Category Archives: Thoughts

Is SSL Broken?

How Facebook can avoid losing $100M in revenue when they switch to always-on SSL

Recently Facebook announced that they will be moving to Always-On-SSL, I for one am thrilled to see this happen – especially given how much personal data can be gleamed from observing a Facebook session.

When they announced this change they mentioned that users may experience a small performance tax due to the addition of SSL. This is unfortunately true, but when a server is well configured that tax should be minimal.

This performance tax is particularly interesting when you put it in the context of revenue, especially when you consider that Amazon found that every 100ms of latency cost them 1% of sales. What if the same holds true for Facebook? Their last quarter revenue was 1.23 billion, I wanted to take a few minutes and look at their SSL configuration to see what this tax might cost them.

First I started with WebPageTest; this is a great resource for the server administrator to see where time is spent when viewing a web page.

The way this site works is it downloads the content twice, using real instances of browsers, the first time should always be slower than the second since you get to take advantage of caching and session re-use.

The Details tab on this site gives us a break down of where the time is spent (for the first use experience), there’s lots of good information here but for this exercise we are interested in only the “SSL Negotiation” time.

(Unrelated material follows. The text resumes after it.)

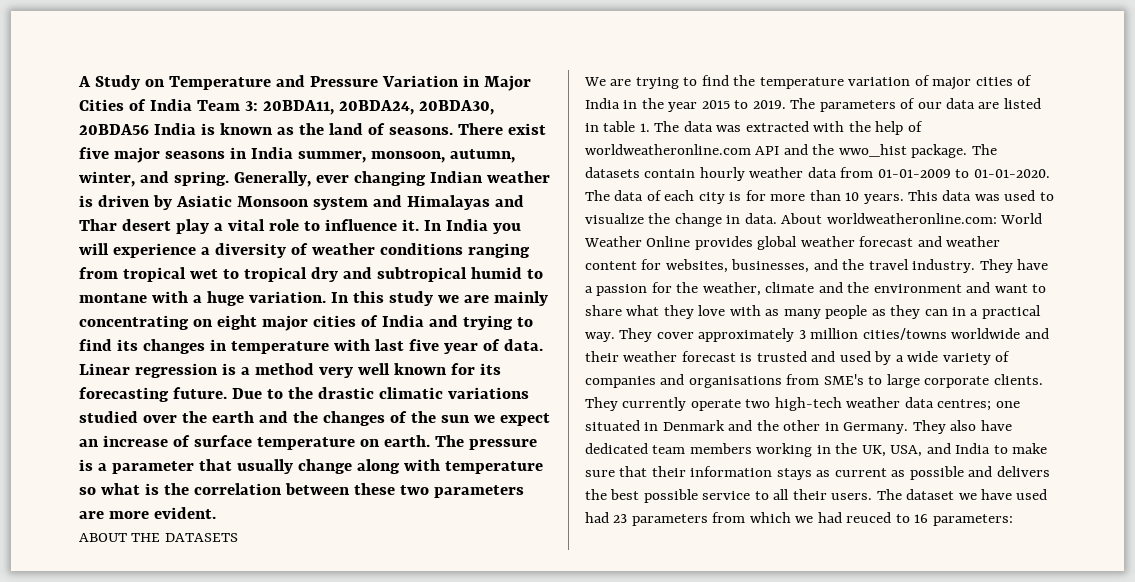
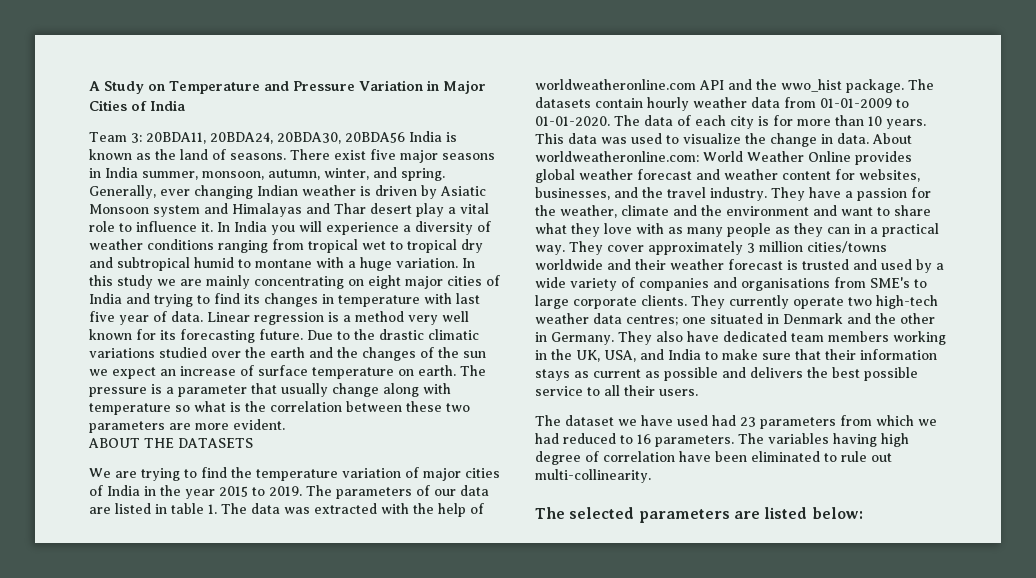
(192, 105) none -> (185, 105) //
(873, 496) none -> (698, 392) //
[846,512,892,523] reuced -> [563,433,616,444] reduced
[932,514,1013,526] parameters: -> [655,433,909,447] [535,451,892,465] [535,469,651,483] [535,507,863,523] parameters. The variables having high degree of correlation have been eliminated to rule out multi-collinearity. // The selected parameters are listed below:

Since Facebook requires authentication to see the “full experience” I just tested the log-on page, it should accurately reflect the SSL performance “tax” for the whole site.

I ran the test four times, each time summing the total number of milliseconds spent in “SSL Negotiation”, the average of these three runs was 4.111 seconds (4111 milliseconds).

That’s quite a bit but can we reduce it? To find out we need to look at their SSL configuration; when we do we see a few things they could do to improve things, these include:

Enabling SPDY – SPDY could help with performance on mobile where latency is a real problem.
Enabling OCSP Stapling – Enabling OCSP stapling would remove one of the certificate status checks clients need to do before downloading the content.
Switching to a faster CA – For a browser to validate Facebook’s certificate it has to contact the CA who issued it to check if it’s still good this can introduce delays in the user getting to the site.

Let’s explore this last point more, the status check the browser does is called an OCSP request. For the last 24 hours their current CA had an average world-wide OCSP response time of 287 ms, if they used OCSP Stapling the browser would need to do only one OCSP request, even with that optimization that request could be up to 7% of the SSL performance tax.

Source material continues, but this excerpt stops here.